TASK OBJECTIVE:
Copy all entries verbatim and keep any pictures out of the copy.

BEGIN INFORMATION SHOWN

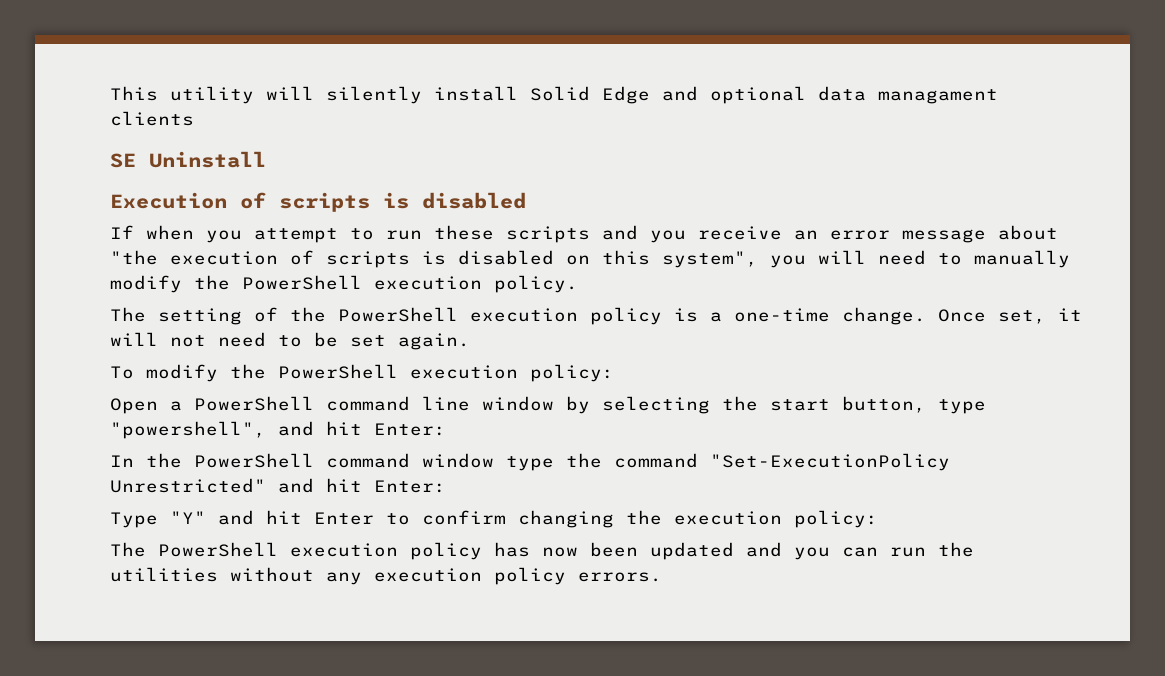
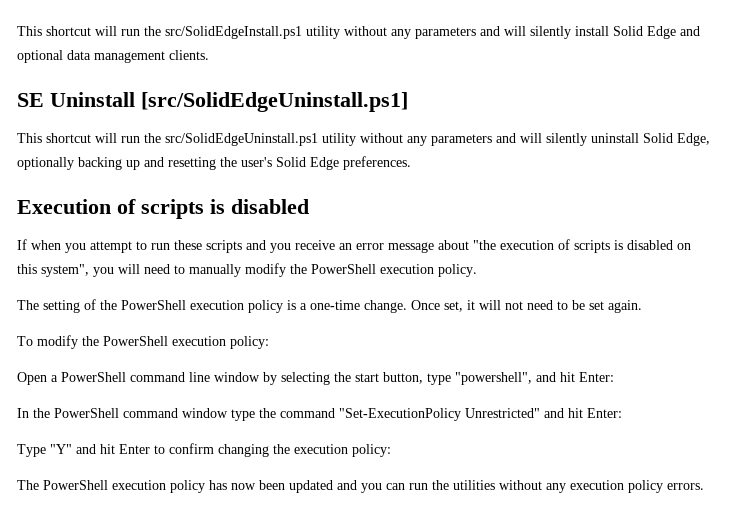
- This utility will silently install Solid Edge and optional data managament clients
+ This shortcut will run the src/SolidEdgeInstall.ps1 utility without any parameters and will silently install Solid Edge and optional data management clients.
- SE Uninstall
+ SE Uninstall [src/SolidEdgeUninstall.ps1]
+ This shortcut will run the src/SolidEdgeUninstall.ps1 utility without any parameters and will silently uninstall Solid Edge, optionally backing up and resetting the user's Solid Edge preferences.

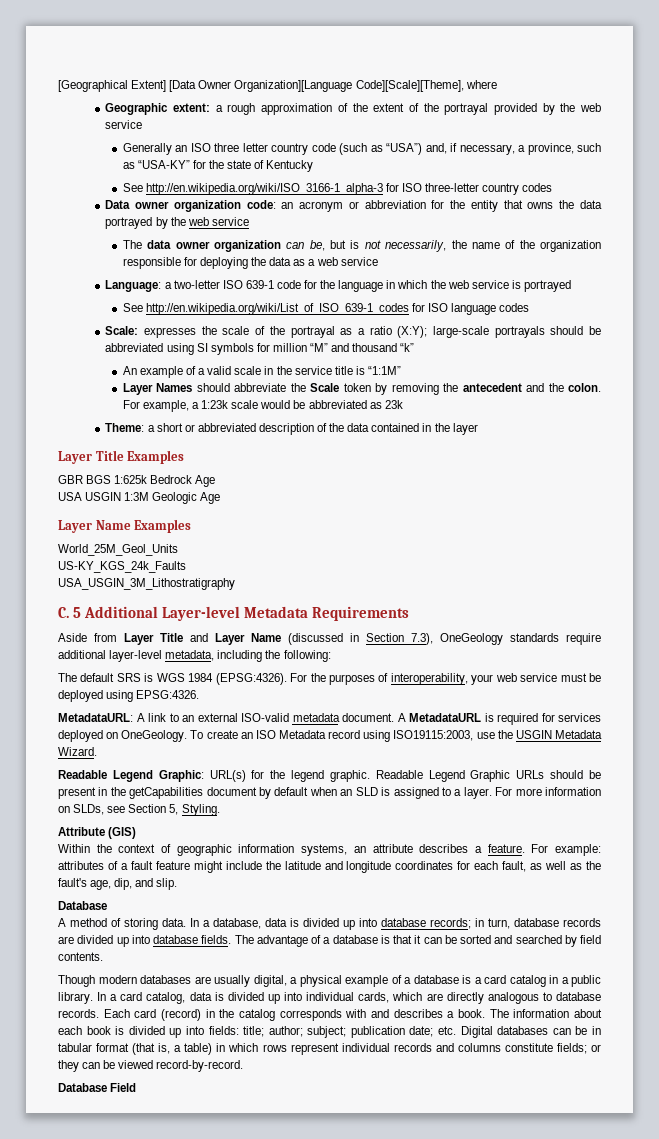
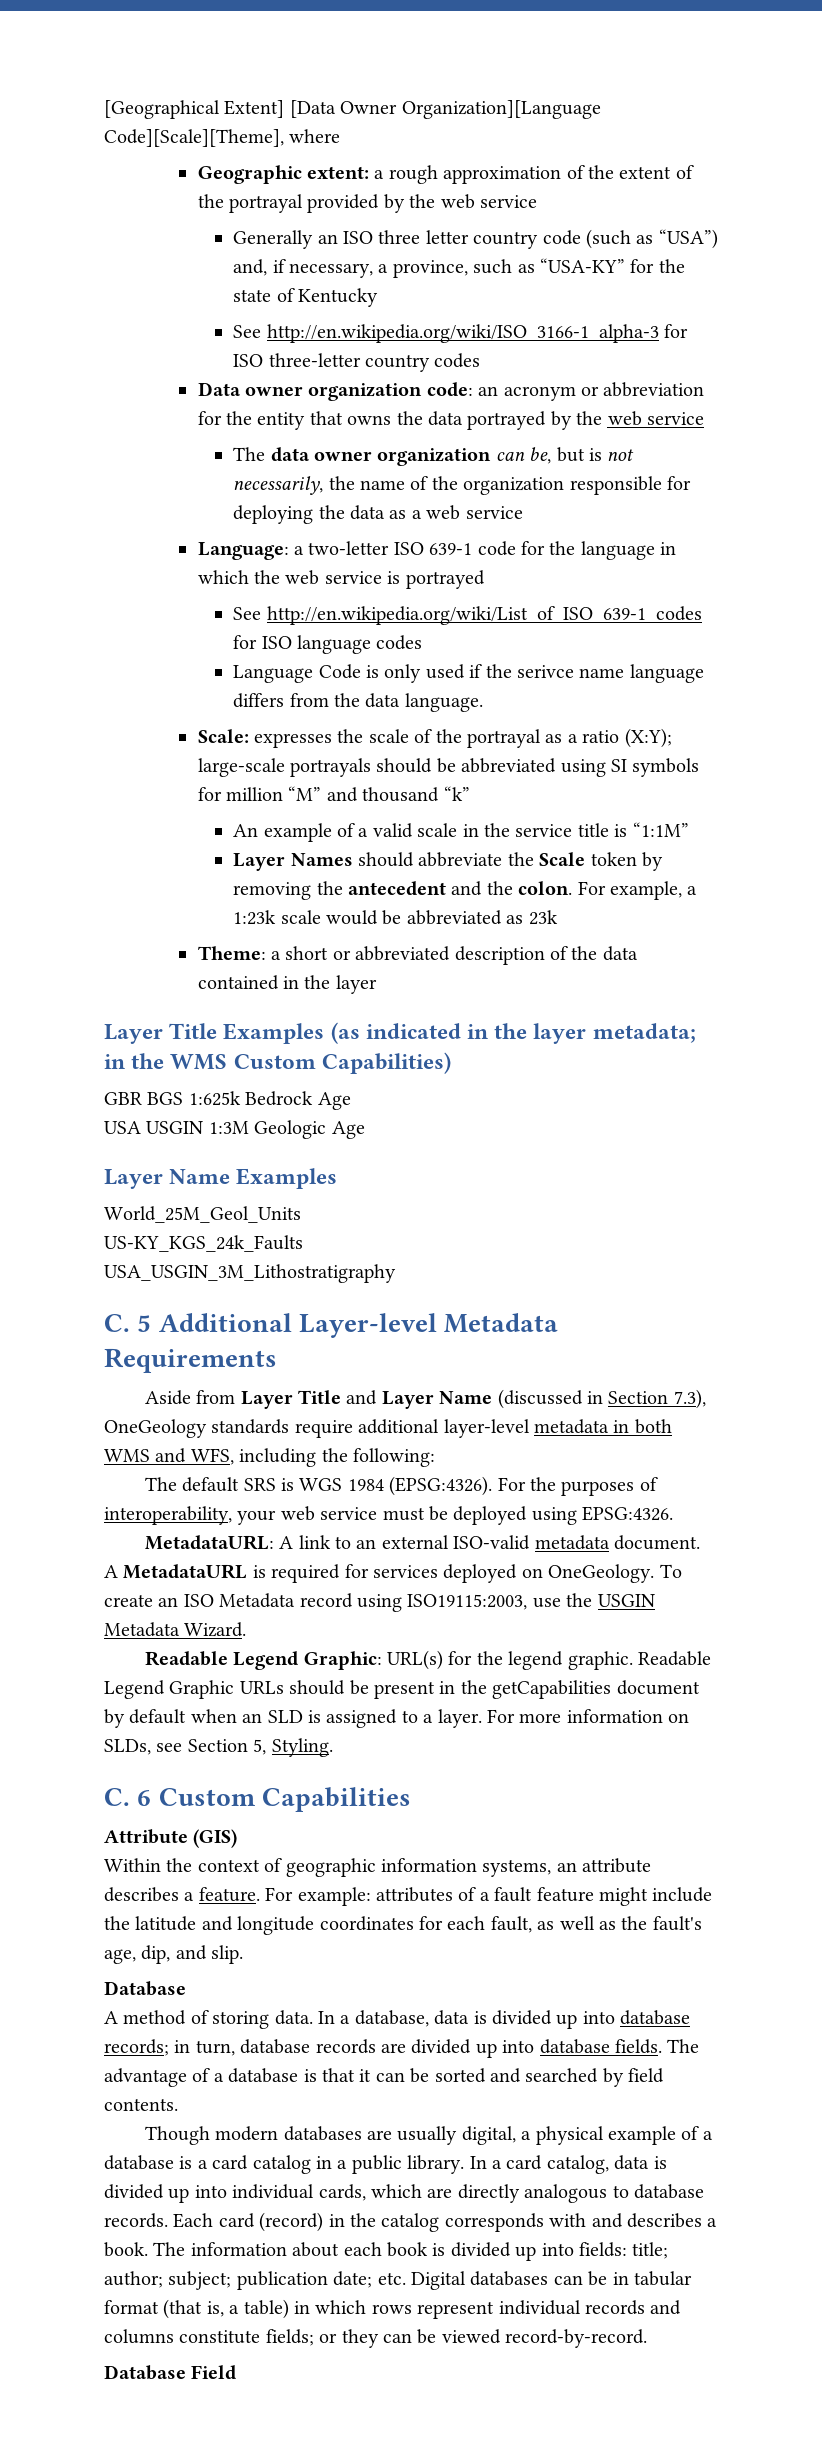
+ Language Code is only used if the serivce name language differs from the data language.
- Layer Title Examples
+ Layer Title Examples (as indicated in the layer metadata; in the WMS Custom Capabilities)
- Aside from Layer Title and Layer Name (discussed in Section 7.3), OneGeology standards require additional layer-level metadata, including the following:
+ Aside from Layer Title and Layer Name (discussed in Section 7.3), OneGeology standards require additional layer-level metadata in both WMS and WFS, including the following:
+ C. 6 Custom Capabilities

END INFORMATION SHOWN

ANSWER TO THIS PROBLEM:
- This utility will silently install Solid Edge and optional data managament clients
+ This shortcut will run the src/SolidEdgeInstall.ps1 utility without any parameters and will silently install Solid Edge and optional data management clients.
- SE Uninstall
+ SE Uninstall [src/SolidEdgeUninstall.ps1]
+ This shortcut will run the src/SolidEdgeUninstall.ps1 utility without any parameters and will silently uninstall Solid Edge, optionally backing up and resetting the user's Solid Edge preferences.

+ Language Code is only used if the serivce name language differs from the data language.
- Layer Title Examples
+ Layer Title Examples (as indicated in the layer metadata; in the WMS Custom Capabilities)
- Aside from Layer Title and Layer Name (discussed in Section 7.3), OneGeology standards require additional layer-level metadata, including the following:
+ Aside from Layer Title and Layer Name (discussed in Section 7.3), OneGeology standards require additional layer-level metadata in both WMS and WFS, including the following:
+ C. 6 Custom Capabilities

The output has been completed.